WHAT THE TASK REQUIRES |
Read the records and gather each line that includes "none".

(Before and after images)
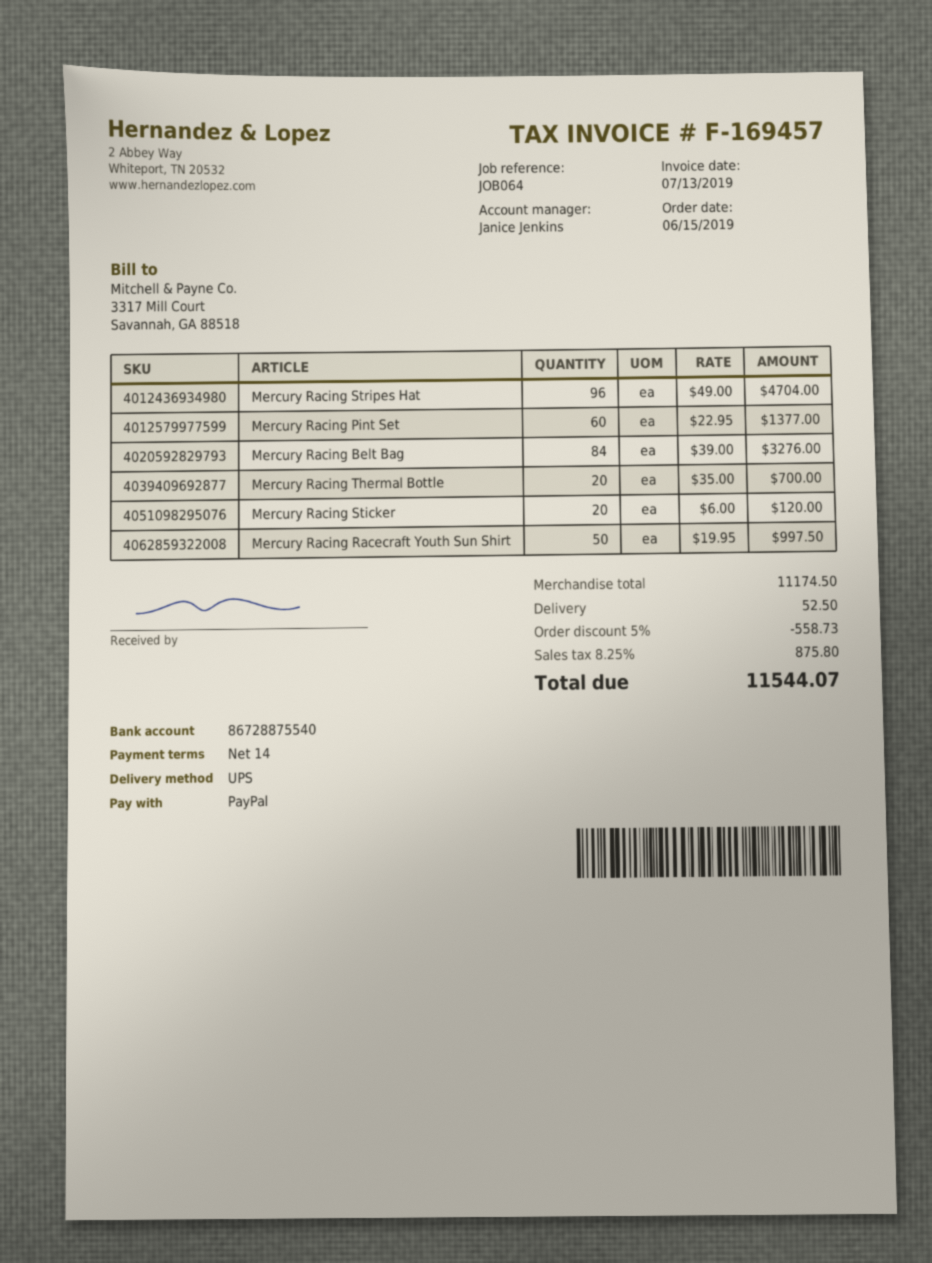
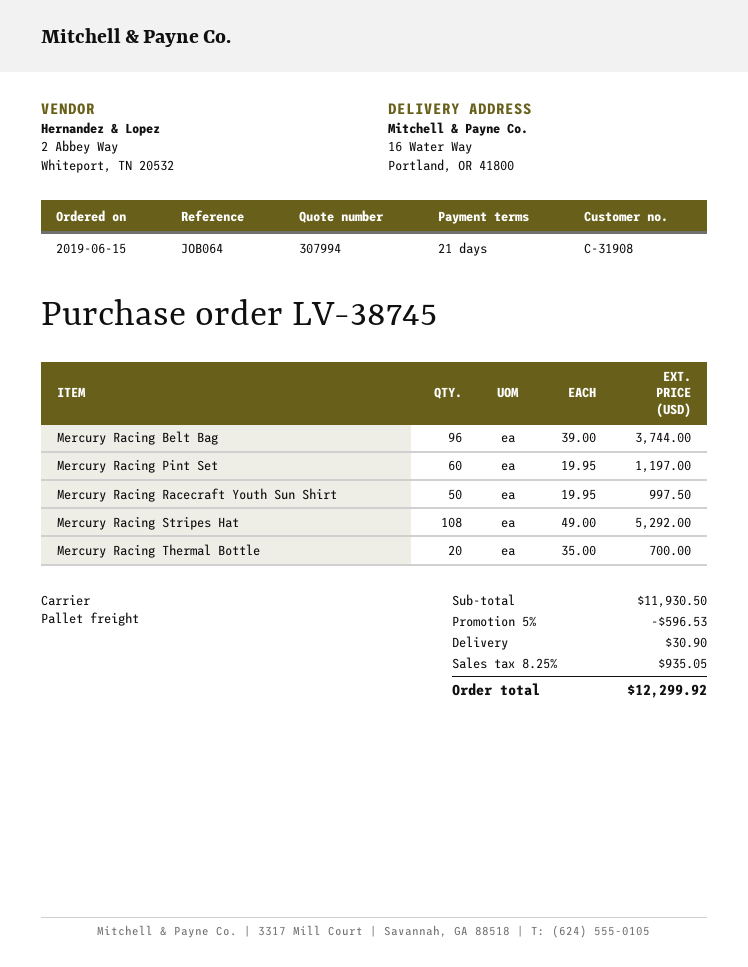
payment terms: 14 days -> 21 days
shipping method: UPS -> pallet freight
Mercury Racing Stripes Hat: 96 x 49.00 = 4704.00 -> 108 x 49.00 = 5292.00
Mercury Racing Pint Set: 60 x 22.95 = 1377.00 -> 60 x 19.95 = 1197.00
Mercury Racing Belt Bag: 84 x 39.00 = 3276.00 -> 96 x 39.00 = 3744.00
Mercury Racing Sticker: 20 x 6.00 = 120.00 -> none
subtotal: 11174.50 -> 11930.50
discount: 5% = 558.73 -> 5% = 596.53
shipping: 52.50 -> 30.90
tax: 8.25% = 875.80 -> 8.25% = 935.05
total: 11544.07 -> 12299.92

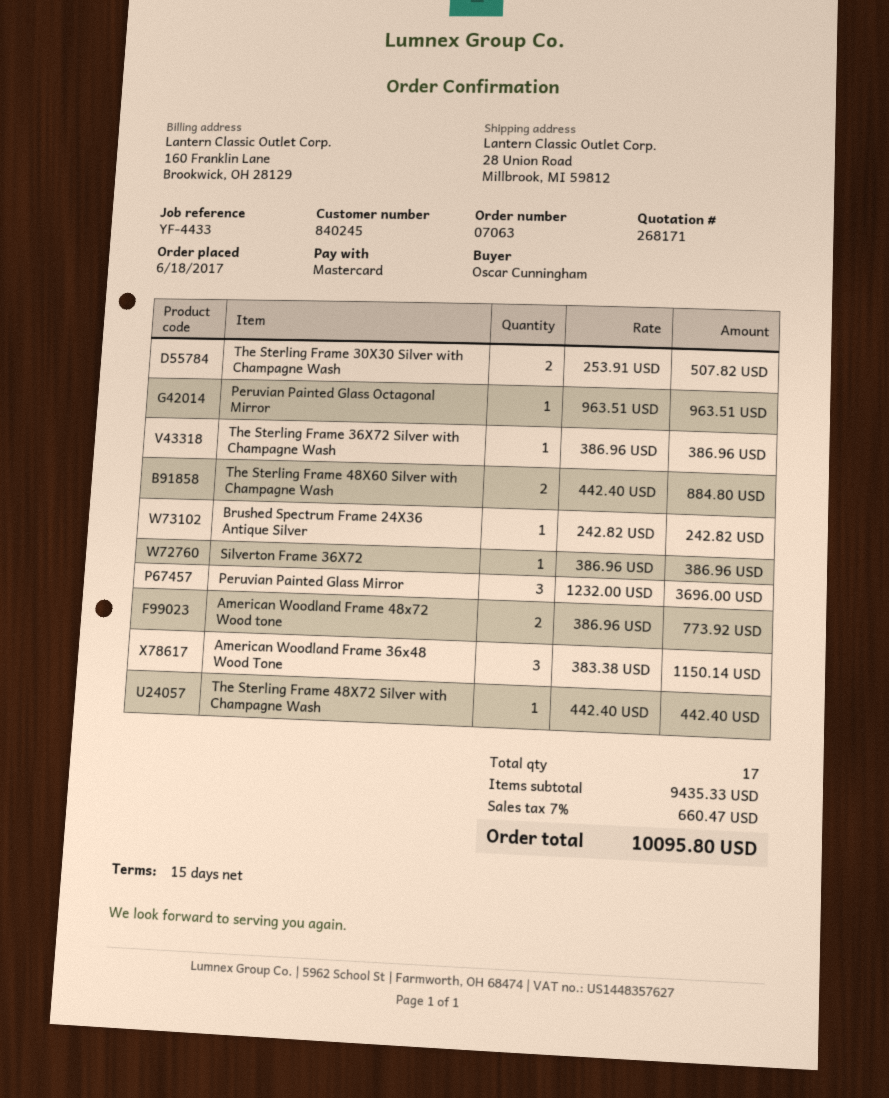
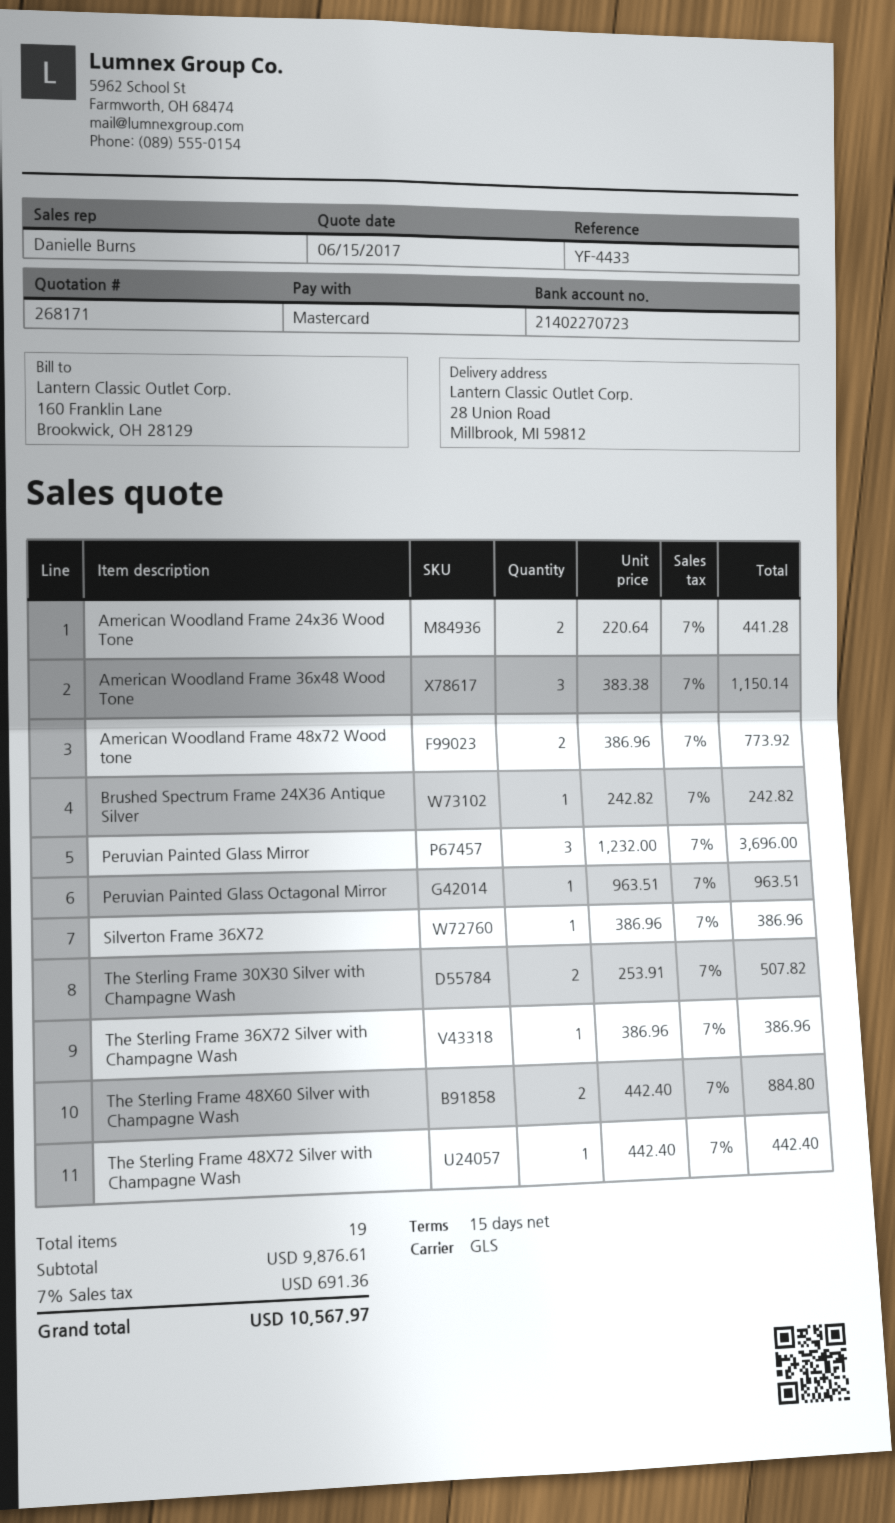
American Woodland Frame 24x36 Wood Tone: none -> 2 x 220.64 = 441.28
total quantity: 17 -> 19
subtotal: 9435.33 -> 9876.61
tax: 7% = 660.47 -> 7% = 691.36
total: 10095.80 -> 10567.97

ANSWER |
Mercury Racing Sticker: 20 x 6.00 = 120.00 -> none
American Woodland Frame 24x36 Wood Tone: none -> 2 x 220.64 = 441.28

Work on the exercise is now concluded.